(Items from a data source)
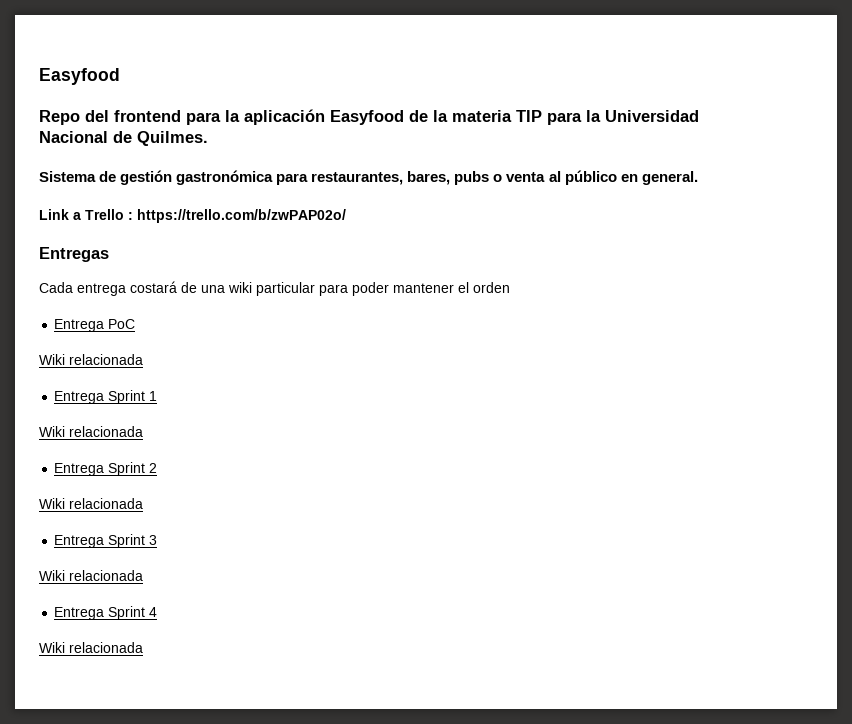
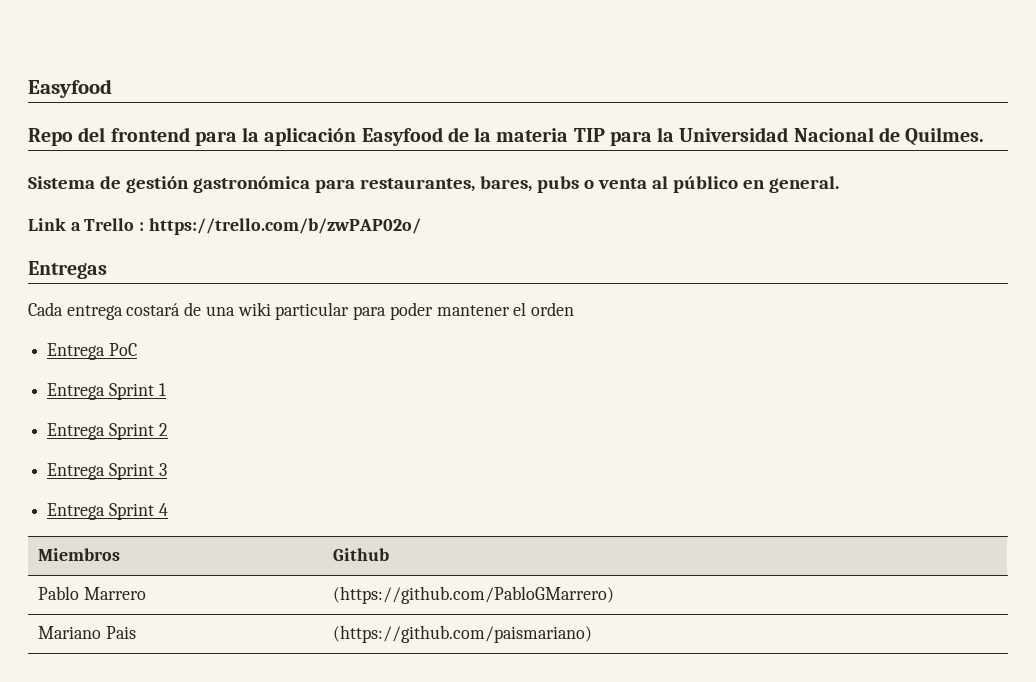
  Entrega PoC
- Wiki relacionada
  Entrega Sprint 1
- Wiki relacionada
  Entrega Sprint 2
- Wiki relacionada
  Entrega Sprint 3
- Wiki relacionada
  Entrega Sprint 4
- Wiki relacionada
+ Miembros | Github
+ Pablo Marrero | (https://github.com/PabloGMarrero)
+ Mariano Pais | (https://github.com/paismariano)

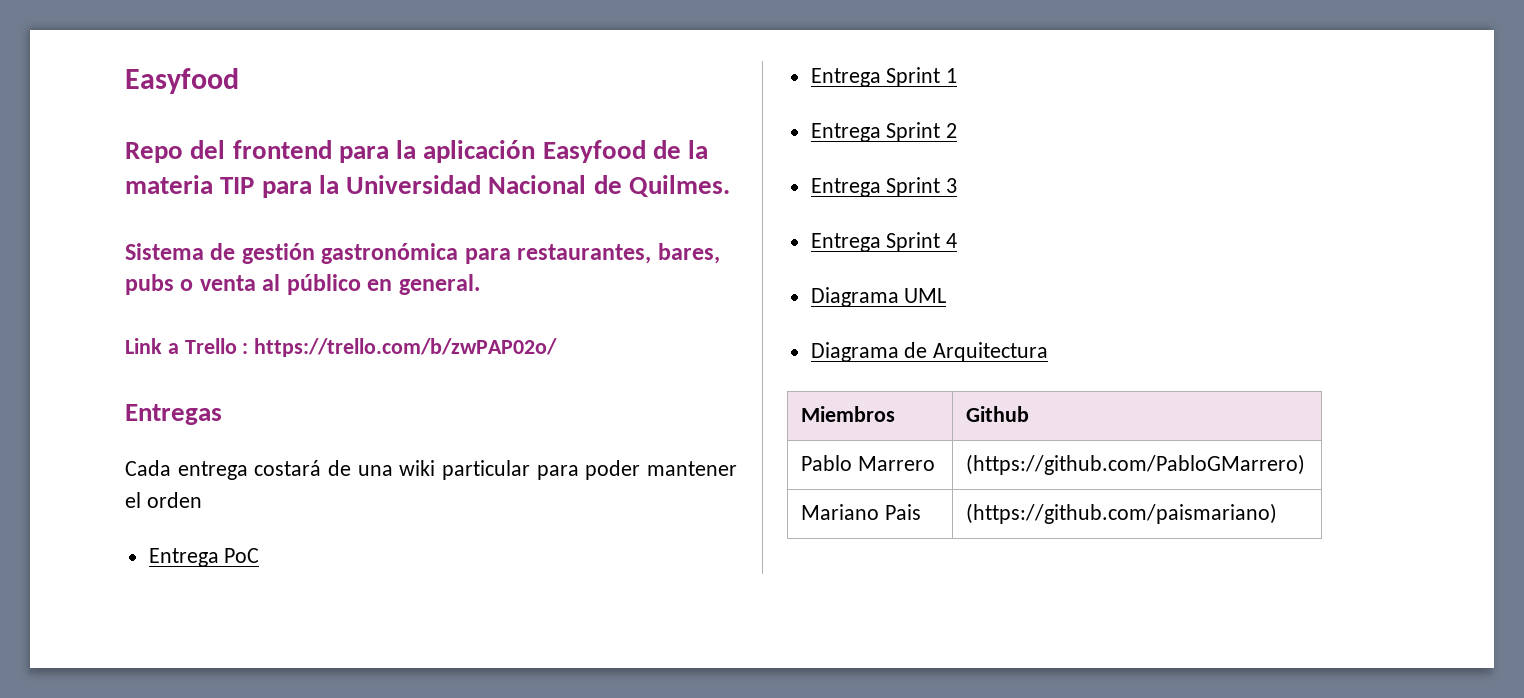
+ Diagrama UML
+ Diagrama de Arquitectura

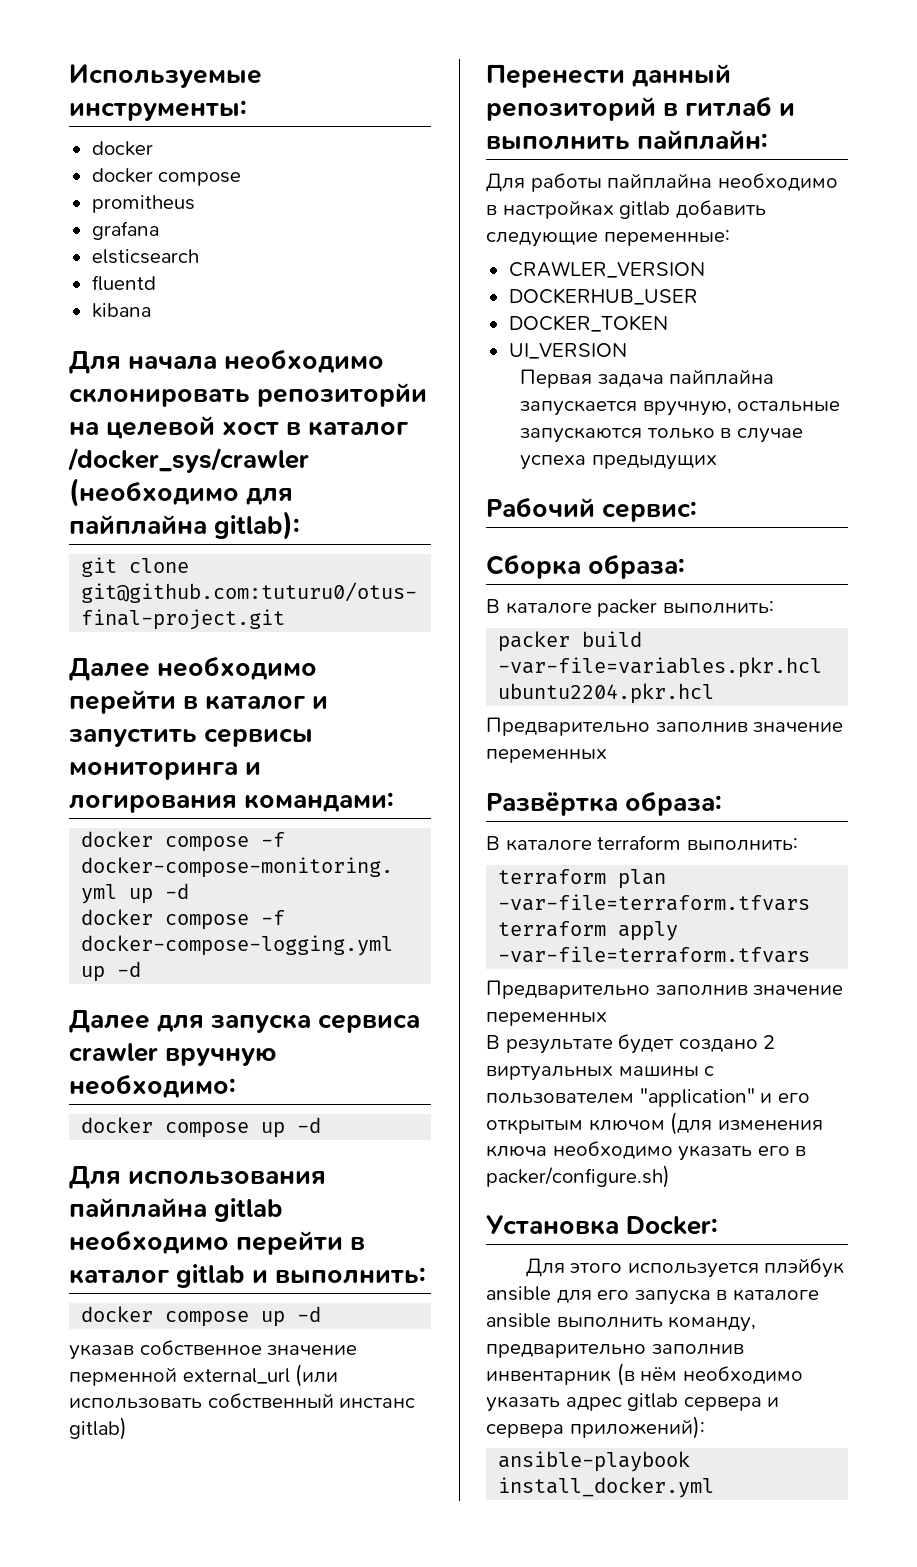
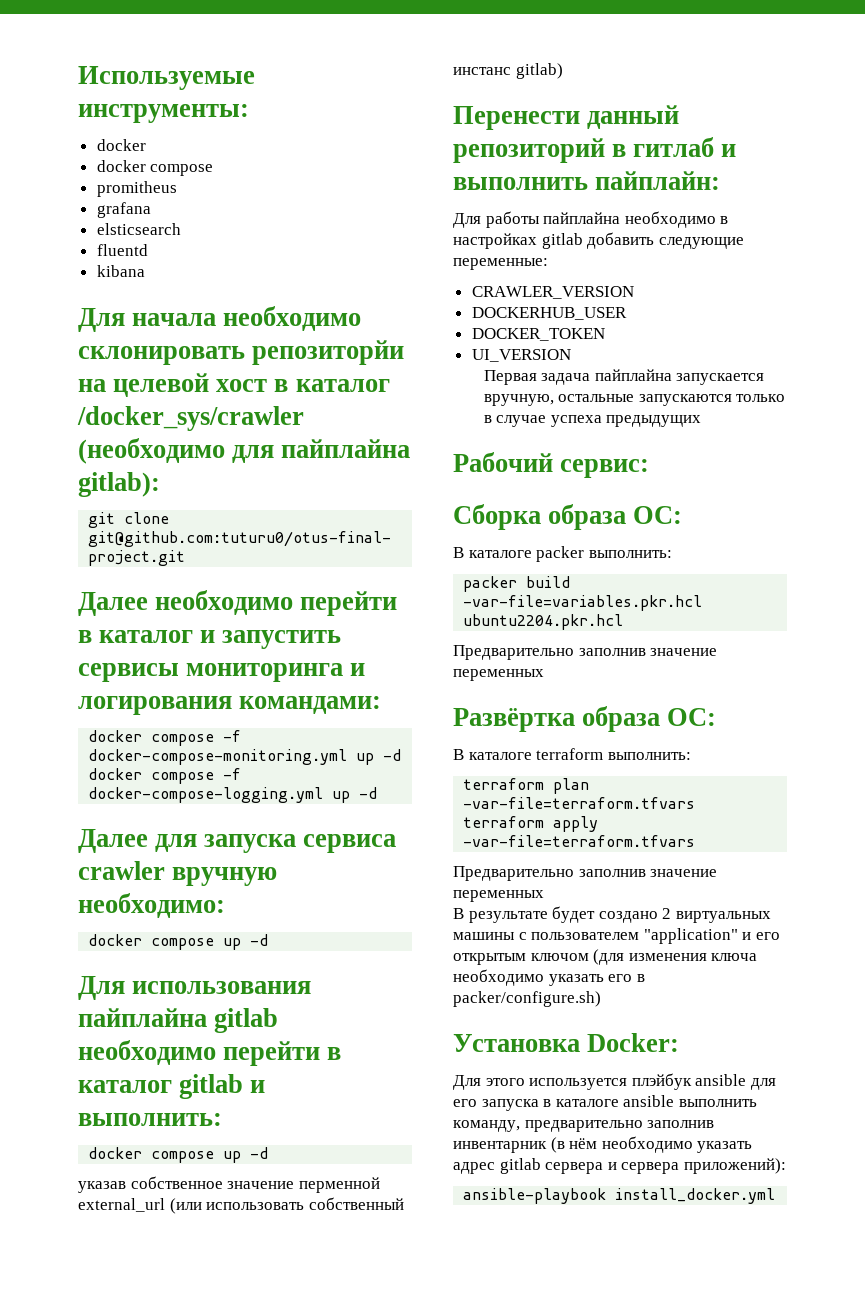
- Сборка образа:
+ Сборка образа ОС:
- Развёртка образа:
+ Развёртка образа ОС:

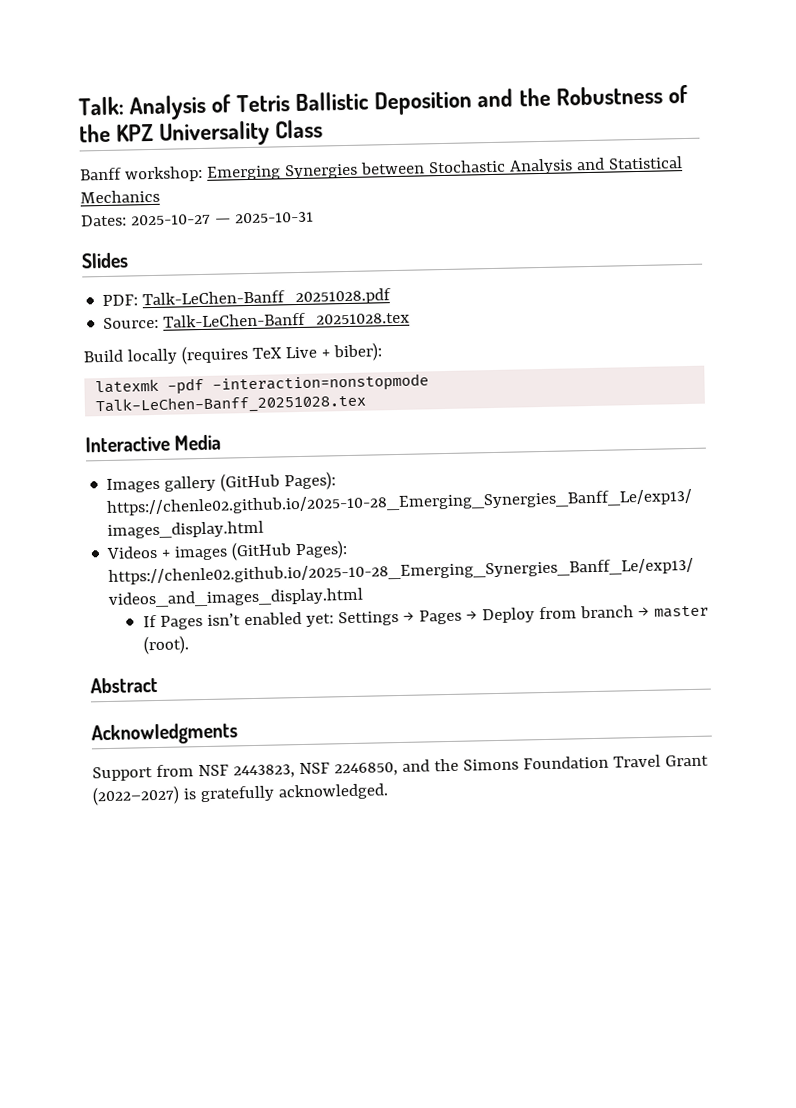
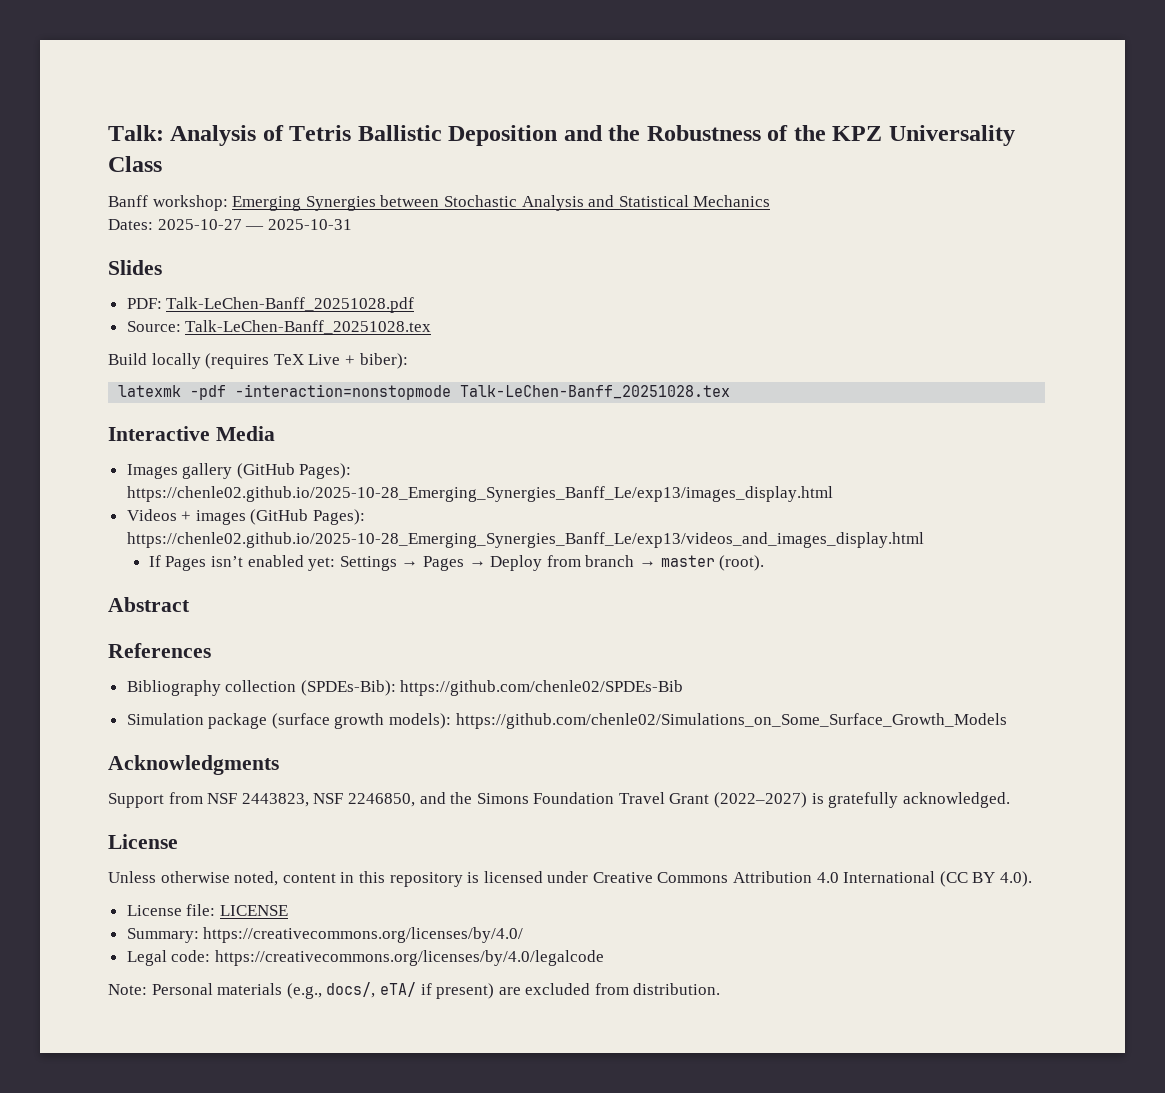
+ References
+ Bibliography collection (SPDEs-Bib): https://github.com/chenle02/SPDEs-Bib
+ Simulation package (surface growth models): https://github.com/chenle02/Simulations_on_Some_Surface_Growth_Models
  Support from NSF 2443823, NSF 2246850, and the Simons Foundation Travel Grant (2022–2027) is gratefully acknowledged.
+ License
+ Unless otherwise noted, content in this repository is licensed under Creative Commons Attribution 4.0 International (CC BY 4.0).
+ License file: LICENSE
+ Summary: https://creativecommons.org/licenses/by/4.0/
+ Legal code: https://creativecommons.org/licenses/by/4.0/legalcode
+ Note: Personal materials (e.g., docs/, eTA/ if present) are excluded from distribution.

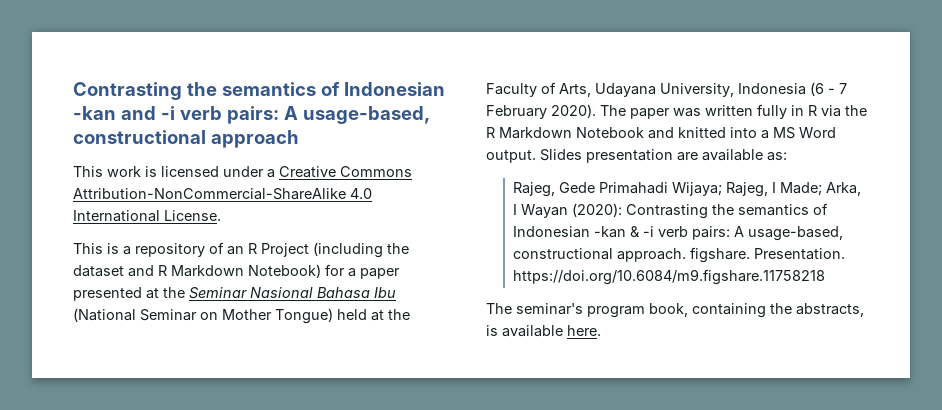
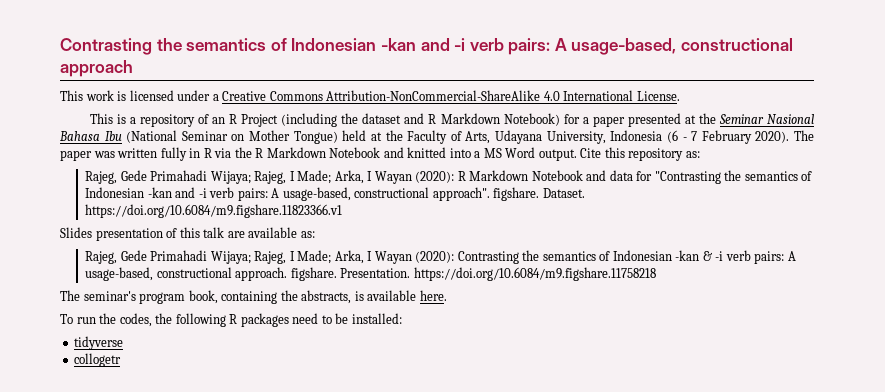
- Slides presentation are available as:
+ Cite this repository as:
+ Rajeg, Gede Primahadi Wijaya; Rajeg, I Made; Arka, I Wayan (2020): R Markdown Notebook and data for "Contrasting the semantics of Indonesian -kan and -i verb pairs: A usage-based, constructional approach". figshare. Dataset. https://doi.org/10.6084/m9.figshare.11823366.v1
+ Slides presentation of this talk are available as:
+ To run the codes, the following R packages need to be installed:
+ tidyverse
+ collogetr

Problem:
Reproduce exactly and only the lines from the one with "Entrega Sprint 1" through the last entry, both included, excluding every picture.

Solution for this problem:
  Entrega Sprint 1
- Wiki relacionada
  Entrega Sprint 2
- Wiki relacionada
  Entrega Sprint 3
- Wiki relacionada
  Entrega Sprint 4
- Wiki relacionada
+ Miembros | Github
+ Pablo Marrero | (https://github.com/PabloGMarrero)
+ Mariano Pais | (https://github.com/paismariano)

+ Diagrama UML
+ Diagrama de Arquitectura

- Сборка образа:
+ Сборка образа ОС:
- Развёртка образа:
+ Развёртка образа ОС:

+ References
+ Bibliography collection (SPDEs-Bib): https://github.com/chenle02/SPDEs-Bib
+ Simulation package (surface growth models): https://github.com/chenle02/Simulations_on_Some_Surface_Growth_Models
  Support from NSF 2443823, NSF 2246850, and the Simons Foundation Travel Grant (2022–2027) is gratefully acknowledged.
+ License
+ Unless otherwise noted, content in this repository is licensed under Creative Commons Attribution 4.0 International (CC BY 4.0).
+ License file: LICENSE
+ Summary: https://creativecommons.org/licenses/by/4.0/
+ Legal code: https://creativecommons.org/licenses/by/4.0/legalcode
+ Note: Personal materials (e.g., docs/, eTA/ if present) are excluded from distribution.

- Slides presentation are available as:
+ Cite this repository as:
+ Rajeg, Gede Primahadi Wijaya; Rajeg, I Made; Arka, I Wayan (2020): R Markdown Notebook and data for "Contrasting the semantics of Indonesian -kan and -i verb pairs: A usage-based, constructional approach". figshare. Dataset. https://doi.org/10.6084/m9.figshare.11823366.v1
+ Slides presentation of this talk are available as:
+ To run the codes, the following R packages need to be installed:
+ tidyverse
+ collogetr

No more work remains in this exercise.